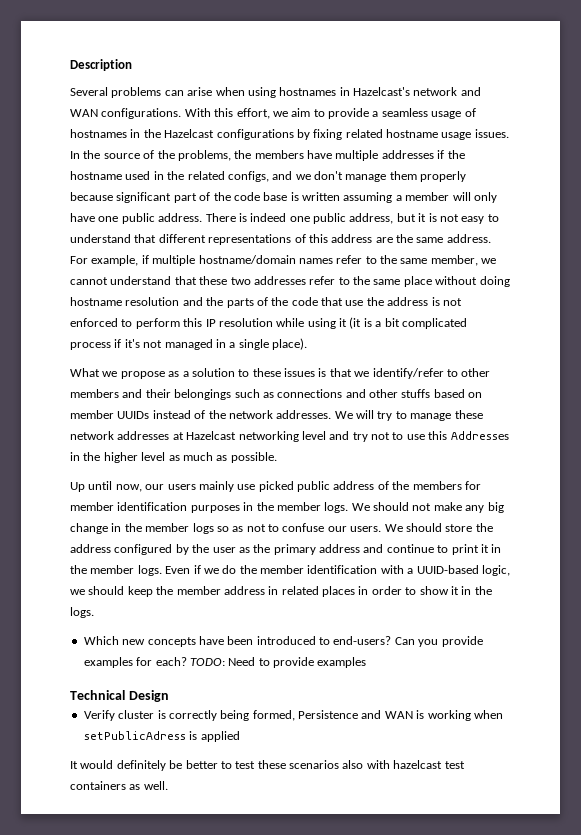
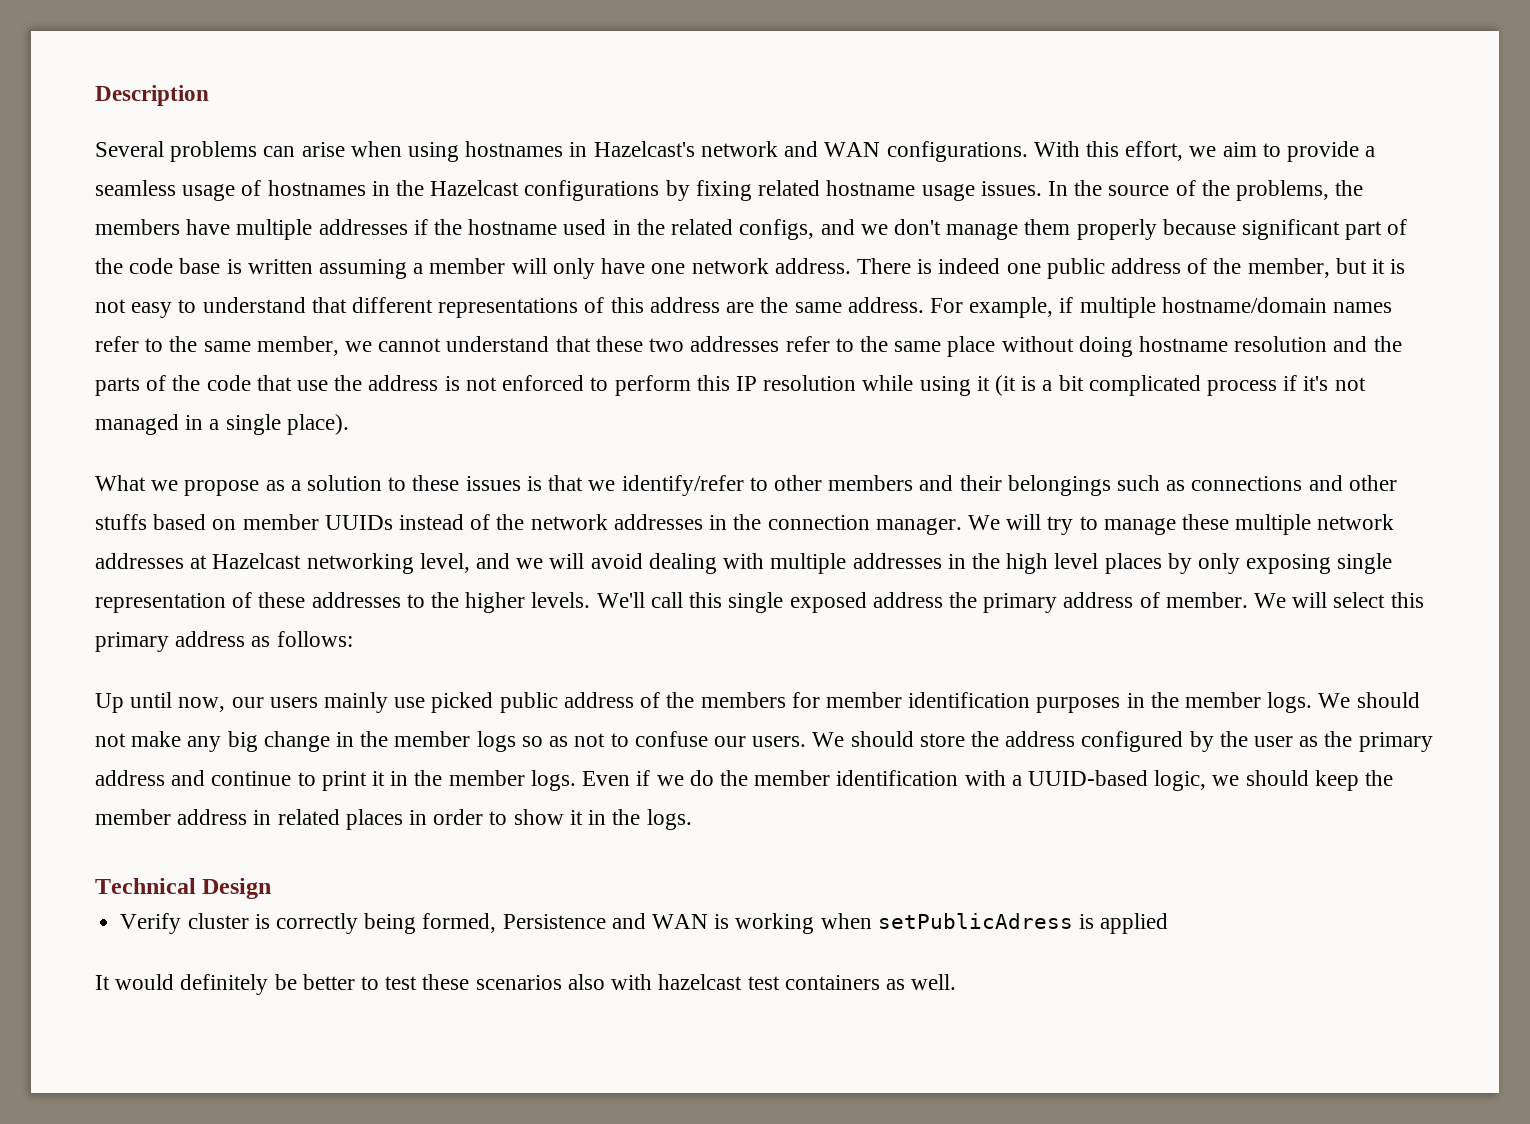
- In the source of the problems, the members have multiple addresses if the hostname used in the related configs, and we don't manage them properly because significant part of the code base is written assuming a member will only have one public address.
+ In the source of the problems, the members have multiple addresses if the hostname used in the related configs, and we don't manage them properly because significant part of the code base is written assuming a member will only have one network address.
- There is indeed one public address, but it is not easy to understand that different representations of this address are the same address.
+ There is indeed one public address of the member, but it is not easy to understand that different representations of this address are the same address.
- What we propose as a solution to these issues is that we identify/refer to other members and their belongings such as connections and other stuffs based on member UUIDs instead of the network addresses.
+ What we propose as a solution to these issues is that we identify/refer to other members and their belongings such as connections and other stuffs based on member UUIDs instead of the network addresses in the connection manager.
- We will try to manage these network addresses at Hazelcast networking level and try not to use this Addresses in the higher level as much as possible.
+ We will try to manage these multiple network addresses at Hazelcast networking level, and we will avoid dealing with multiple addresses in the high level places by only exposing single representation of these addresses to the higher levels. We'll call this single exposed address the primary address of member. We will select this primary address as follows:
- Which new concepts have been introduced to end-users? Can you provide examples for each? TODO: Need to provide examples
————————
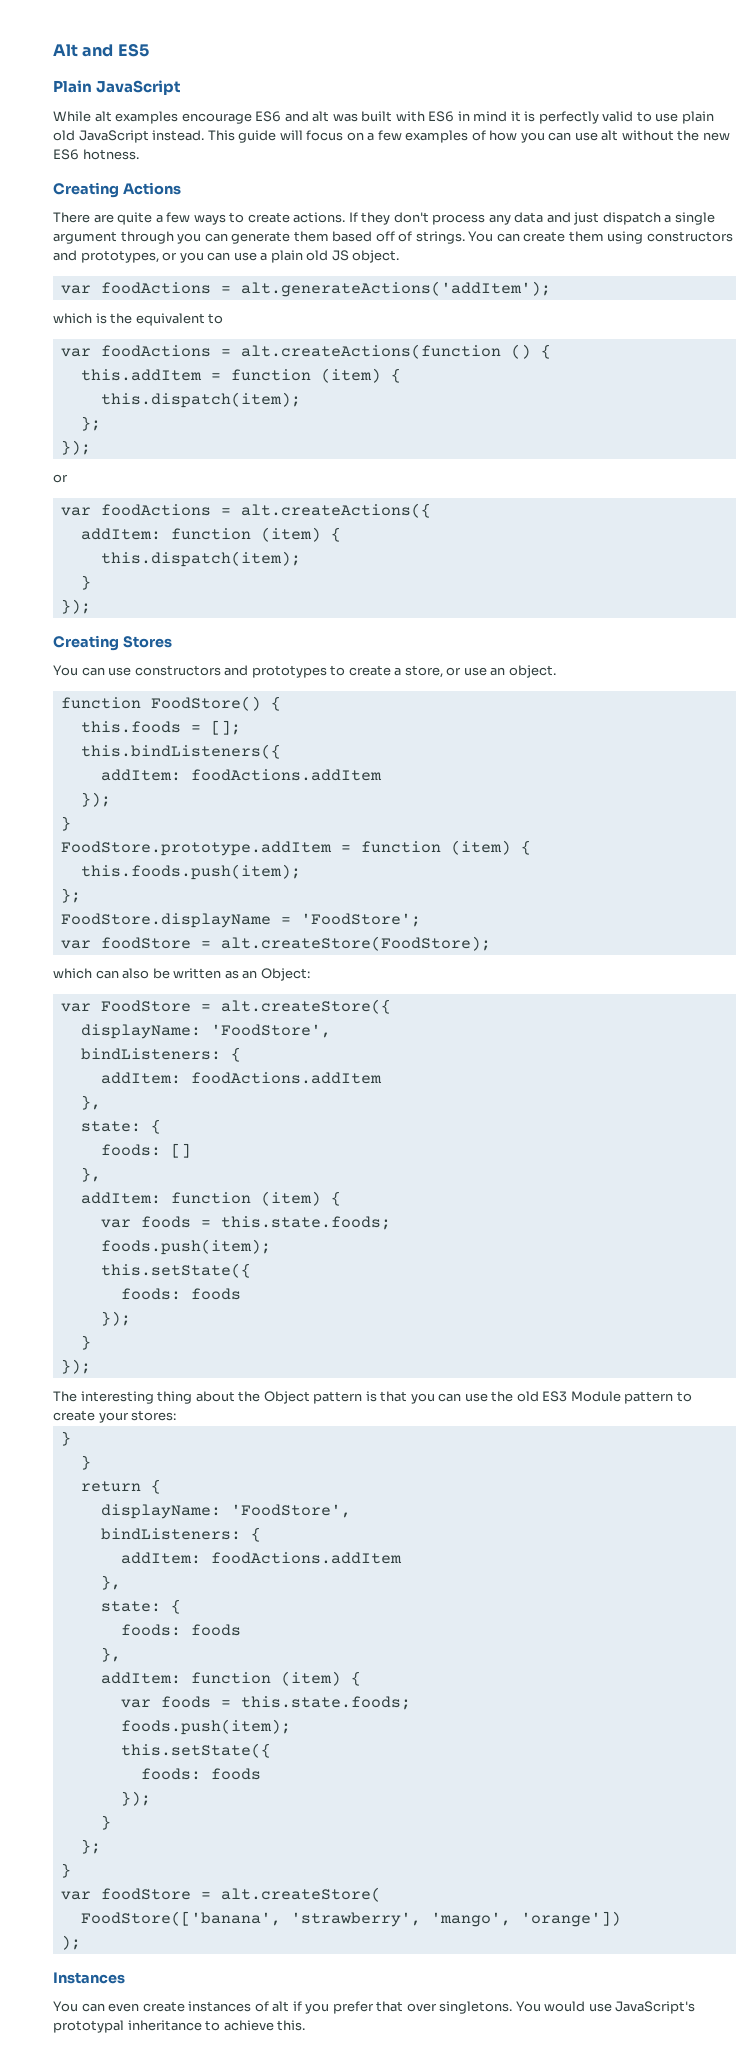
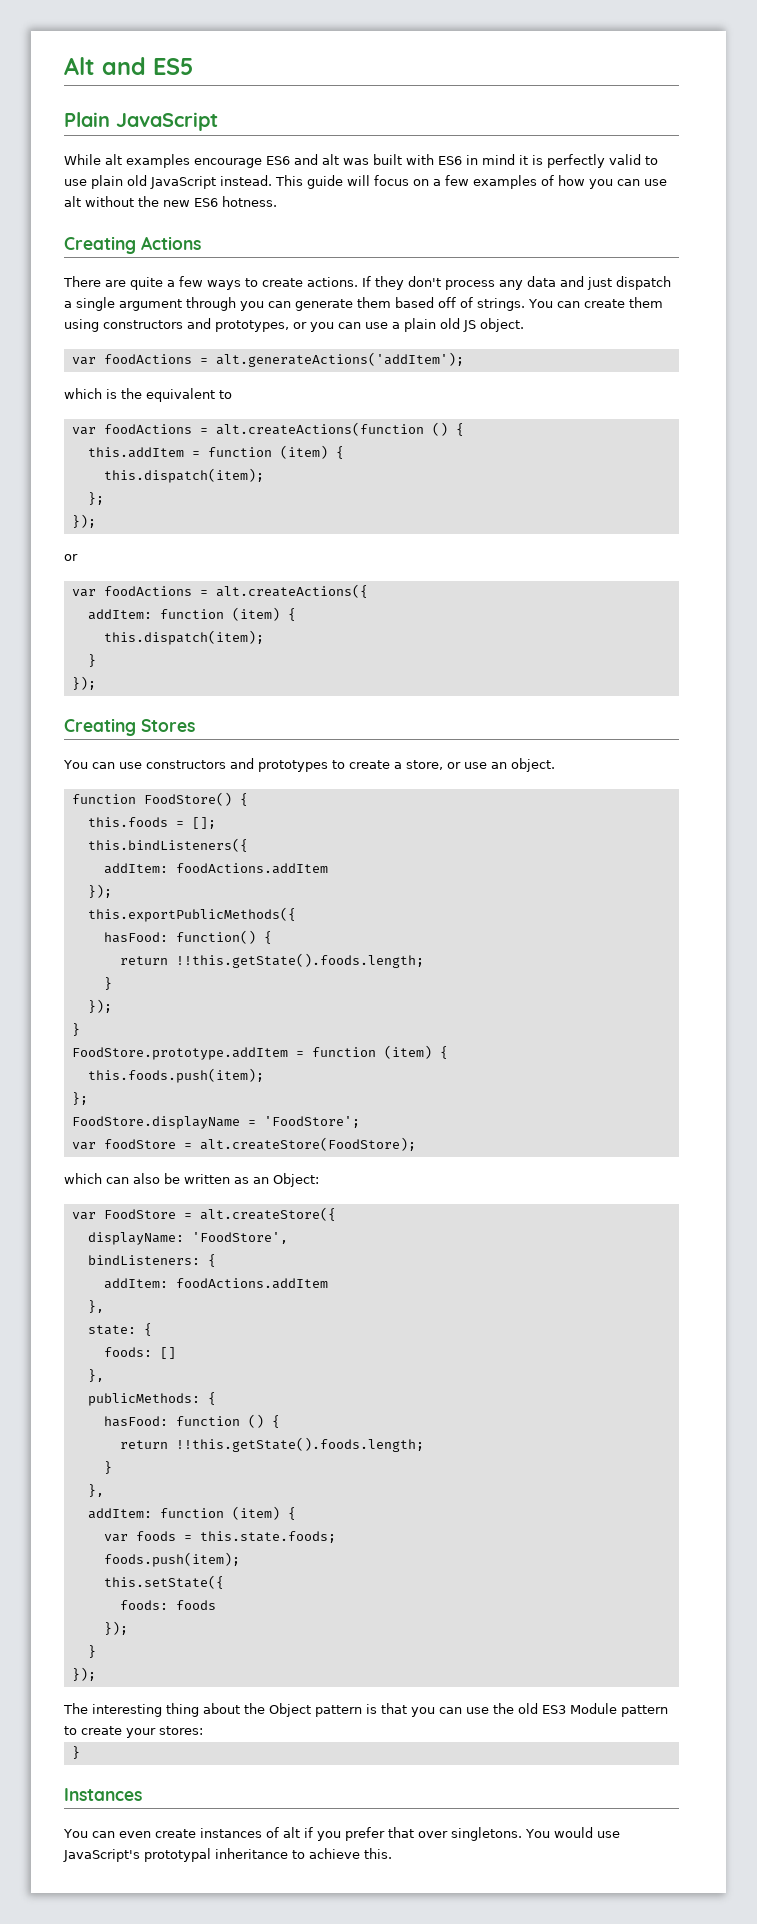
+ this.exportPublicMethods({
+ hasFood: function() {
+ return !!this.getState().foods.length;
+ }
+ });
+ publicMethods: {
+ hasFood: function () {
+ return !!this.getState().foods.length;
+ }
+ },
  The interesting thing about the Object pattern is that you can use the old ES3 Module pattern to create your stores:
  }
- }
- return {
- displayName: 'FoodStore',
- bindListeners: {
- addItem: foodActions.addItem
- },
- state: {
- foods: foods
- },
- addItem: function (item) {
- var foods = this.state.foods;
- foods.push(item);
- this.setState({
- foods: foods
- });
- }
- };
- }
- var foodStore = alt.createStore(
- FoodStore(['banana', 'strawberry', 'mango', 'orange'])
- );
————————
WHAT YOU HAVE TO DO
Find every line in the records that contains the word "same"; copy those lines.

ANSWER AREA
- There is indeed one public address, but it is not easy to understand that different representations of this address are the same address.
+ There is indeed one public address of the member, but it is not easy to understand that different representations of this address are the same address.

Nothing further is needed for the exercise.